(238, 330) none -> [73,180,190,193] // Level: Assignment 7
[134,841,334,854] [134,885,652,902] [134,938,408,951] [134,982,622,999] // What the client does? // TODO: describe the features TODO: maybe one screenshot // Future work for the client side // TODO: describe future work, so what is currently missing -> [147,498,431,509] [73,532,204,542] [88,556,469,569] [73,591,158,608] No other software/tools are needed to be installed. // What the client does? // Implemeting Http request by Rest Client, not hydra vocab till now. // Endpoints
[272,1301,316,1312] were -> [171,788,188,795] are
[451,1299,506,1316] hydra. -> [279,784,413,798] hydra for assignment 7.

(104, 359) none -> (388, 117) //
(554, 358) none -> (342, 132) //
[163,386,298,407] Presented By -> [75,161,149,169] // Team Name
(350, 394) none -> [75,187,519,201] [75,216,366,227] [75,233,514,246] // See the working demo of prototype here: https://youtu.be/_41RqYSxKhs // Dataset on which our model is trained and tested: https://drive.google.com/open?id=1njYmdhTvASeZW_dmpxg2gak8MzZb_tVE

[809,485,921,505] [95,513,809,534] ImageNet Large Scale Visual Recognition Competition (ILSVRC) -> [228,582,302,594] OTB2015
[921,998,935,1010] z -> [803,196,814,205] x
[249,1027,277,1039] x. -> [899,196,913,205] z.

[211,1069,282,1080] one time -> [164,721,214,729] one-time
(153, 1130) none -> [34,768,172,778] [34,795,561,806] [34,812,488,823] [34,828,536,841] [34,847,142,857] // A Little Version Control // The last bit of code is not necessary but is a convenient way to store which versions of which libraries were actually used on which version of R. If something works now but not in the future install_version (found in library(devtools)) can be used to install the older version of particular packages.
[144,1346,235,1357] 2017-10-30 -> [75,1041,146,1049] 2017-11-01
* * * * *
### Assignment
The answer is the run of lines above from the line containing "[249,1027,277,1039] x. ->" through the line containing "[211,1069,282,1080] one time", copied exactly and alone.

### Answer for this exercise
[249,1027,277,1039] x. -> [899,196,913,205] z.

[211,1069,282,1080] one time -> [164,721,214,729] one-time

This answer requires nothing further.